» Directions: Quote all entries exactly, leaving pictures aside.

» Input data:
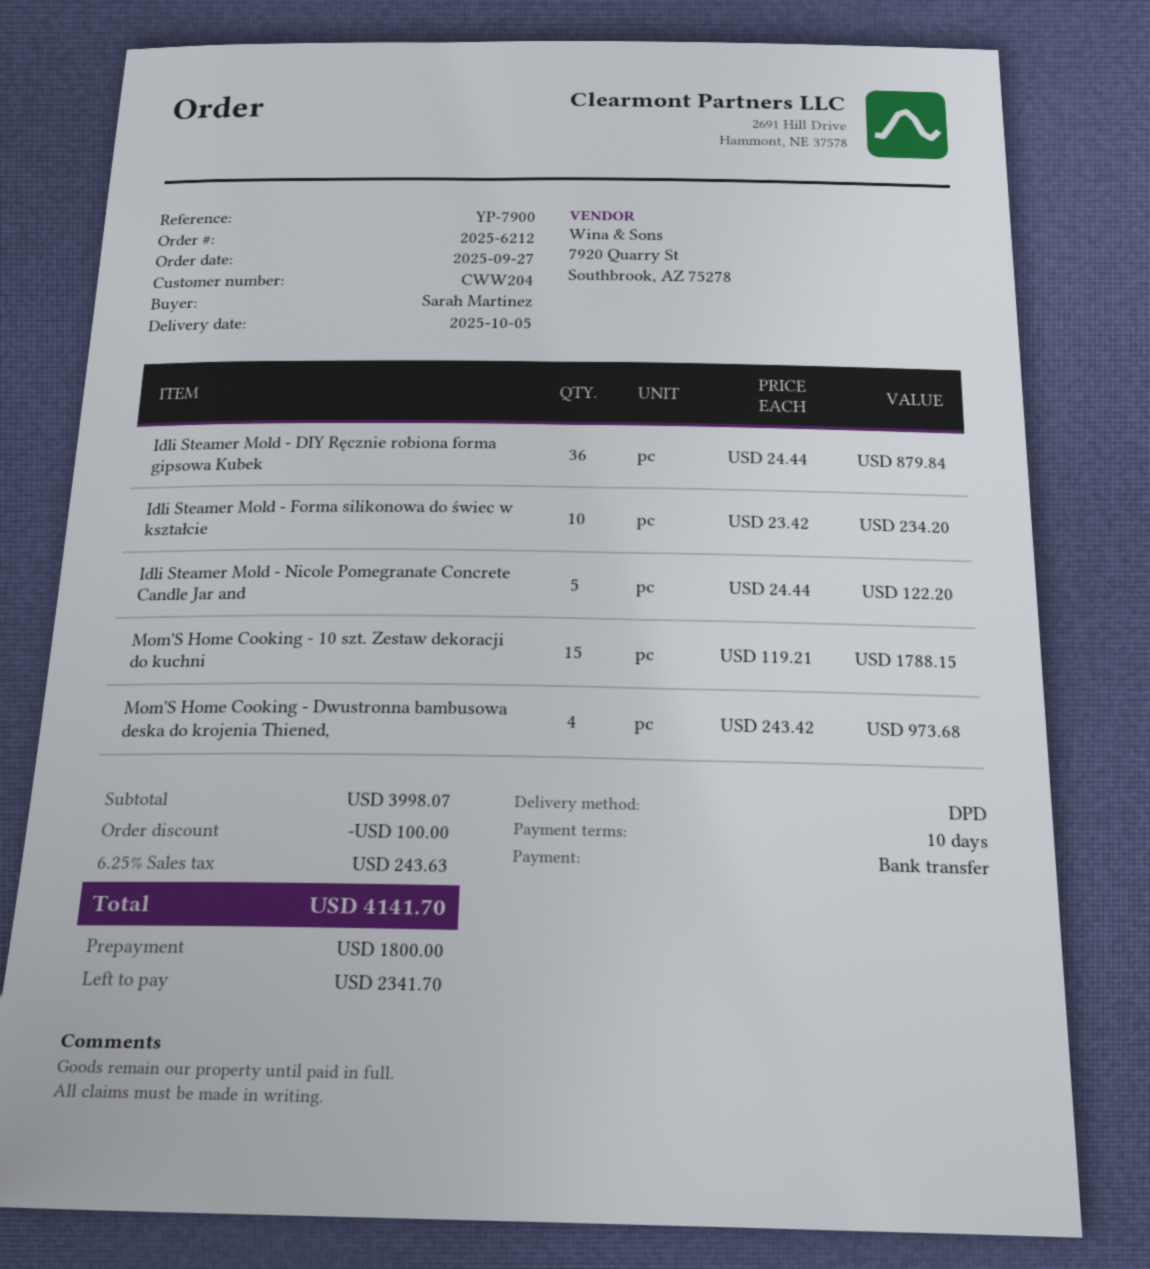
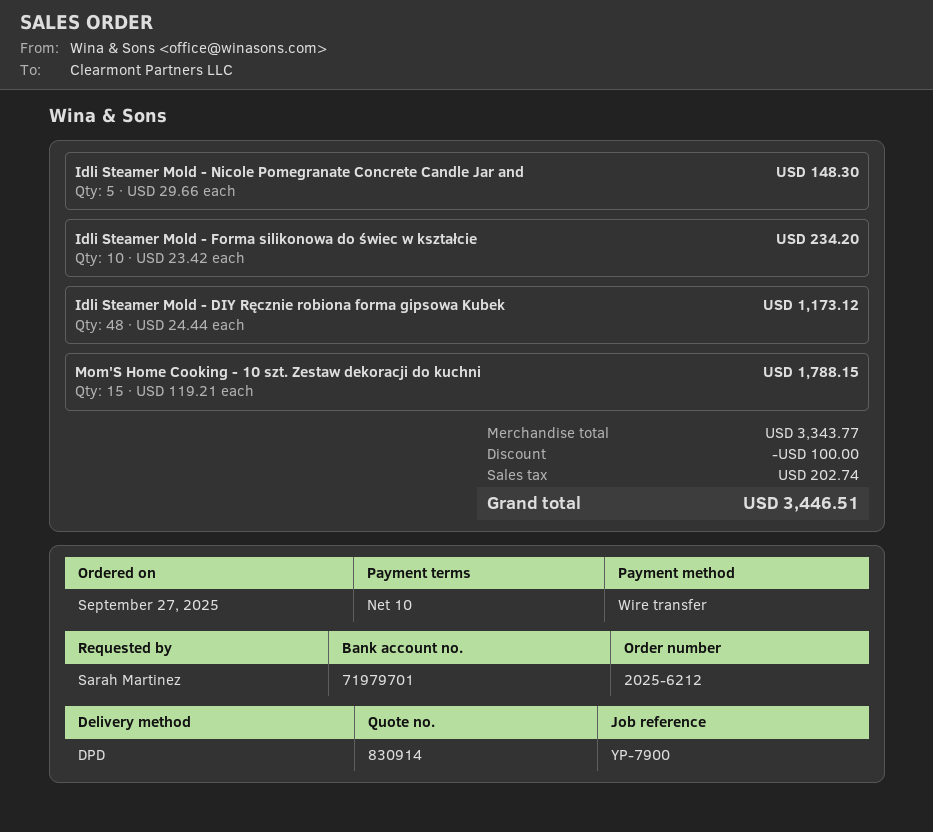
Idli Steamer Mold - DIY Ręcznie robiona forma gipsowa Kubek: 36 x 24.44 = 879.84 -> 48 x 24.44 = 1173.12
Idli Steamer Mold - Nicole Pomegranate Concrete Candle Jar and: 5 x 24.44 = 122.20 -> 5 x 29.66 = 148.30
Mom'S Home Cooking - Dwustronna bambusowa deska do krojenia Thiened,: 4 x 243.42 = 973.68 -> none
subtotal: 3998.07 -> 3343.77
tax: 243.63 -> 202.74
total: 4141.70 -> 3446.51

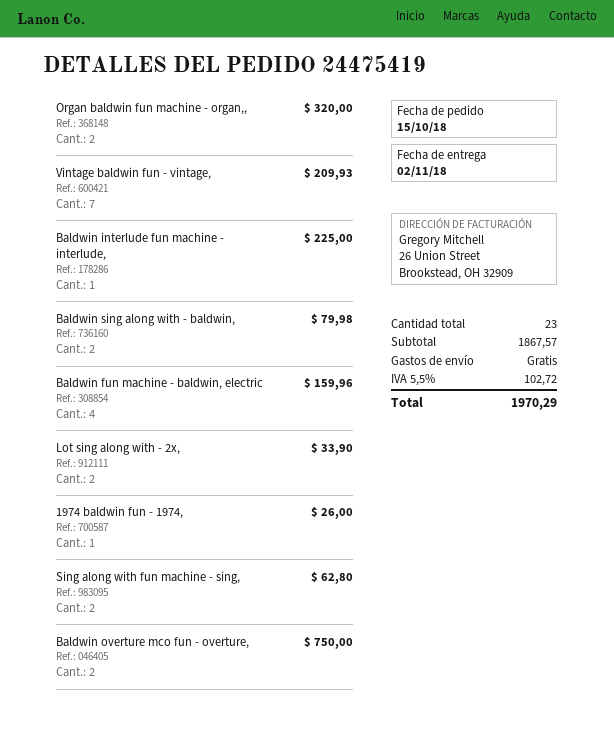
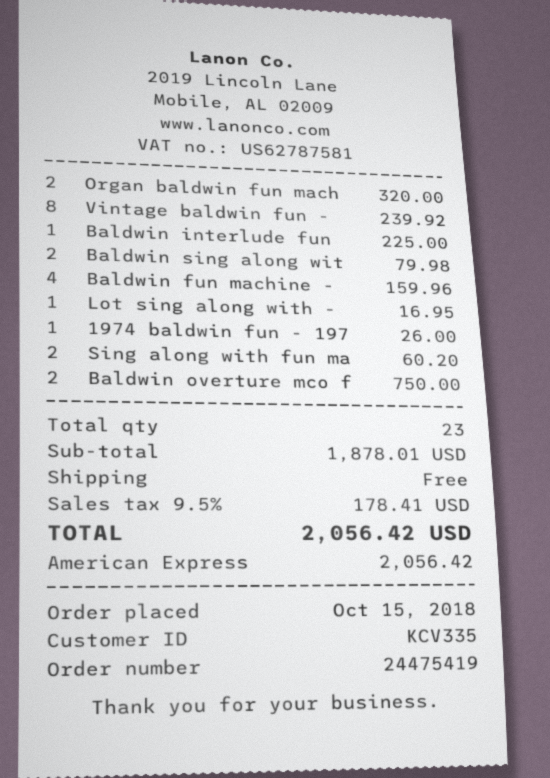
Vintage baldwin fun - vintage,: 7 for 209.93 -> 8 for 239.92
Lot sing along with - 2x,: 2 for 33.90 -> 1 for 16.95
Sing along with fun machine - sing,: 2 for 62.80 -> 2 for 60.20
subtotal: 1867.57 -> 1878.01
tax: 5.5% = 102.72 -> 9.5% = 178.41
total: 1970.29 -> 2056.42

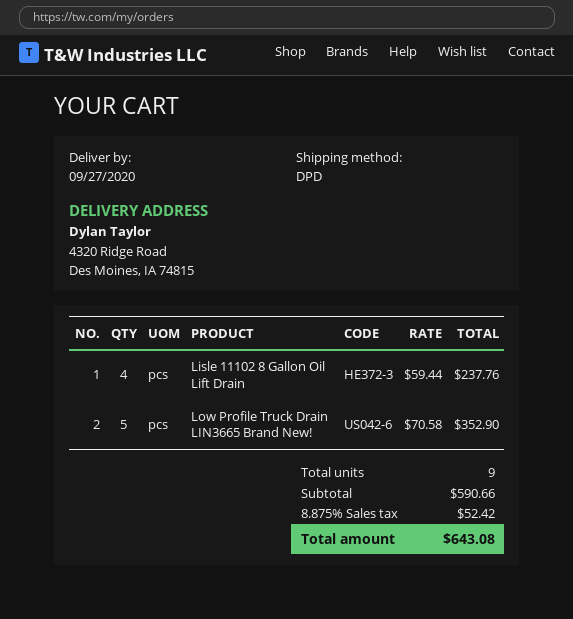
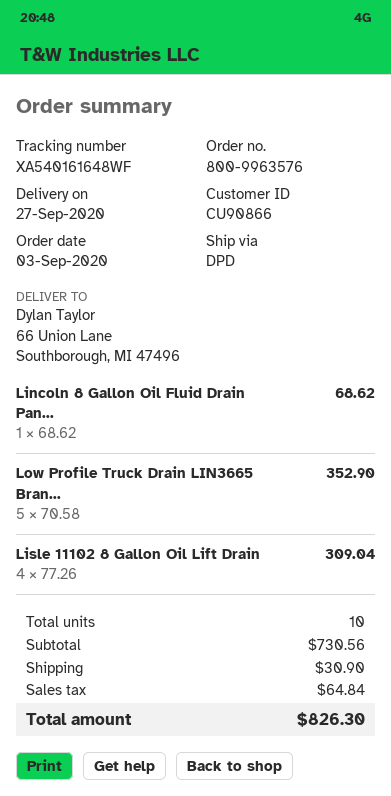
ship to: 4320 Ridge Road, Des Moines, IA 74815 -> 66 Union Lane, Southborough, MI 47496
Lisle 11102 8 Gallon Oil Lift Drain: 4 x 59.44 = 237.76 -> 4 x 77.26 = 309.04
Lincoln 8 Gallon Oil Fluid Drain Pan...: none -> 1 x 68.62 = 68.62
total quantity: 9 -> 10
subtotal: 590.66 -> 730.56
shipping: none -> 30.90
tax: 52.42 -> 64.84
total: 643.08 -> 826.30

» Output of the task:
Idli Steamer Mold - DIY Ręcznie robiona forma gipsowa Kubek: 36 x 24.44 = 879.84 -> 48 x 24.44 = 1173.12
Idli Steamer Mold - Nicole Pomegranate Concrete Candle Jar and: 5 x 24.44 = 122.20 -> 5 x 29.66 = 148.30
Mom'S Home Cooking - Dwustronna bambusowa deska do krojenia Thiened,: 4 x 243.42 = 973.68 -> none
subtotal: 3998.07 -> 3343.77
tax: 243.63 -> 202.74
total: 4141.70 -> 3446.51

Vintage baldwin fun - vintage,: 7 for 209.93 -> 8 for 239.92
Lot sing along with - 2x,: 2 for 33.90 -> 1 for 16.95
Sing along with fun machine - sing,: 2 for 62.80 -> 2 for 60.20
subtotal: 1867.57 -> 1878.01
tax: 5.5% = 102.72 -> 9.5% = 178.41
total: 1970.29 -> 2056.42

ship to: 4320 Ridge Road, Des Moines, IA 74815 -> 66 Union Lane, Southborough, MI 47496
Lisle 11102 8 Gallon Oil Lift Drain: 4 x 59.44 = 237.76 -> 4 x 77.26 = 309.04
Lincoln 8 Gallon Oil Fluid Drain Pan...: none -> 1 x 68.62 = 68.62
total quantity: 9 -> 10
subtotal: 590.66 -> 730.56
shipping: none -> 30.90
tax: 52.42 -> 64.84
total: 643.08 -> 826.30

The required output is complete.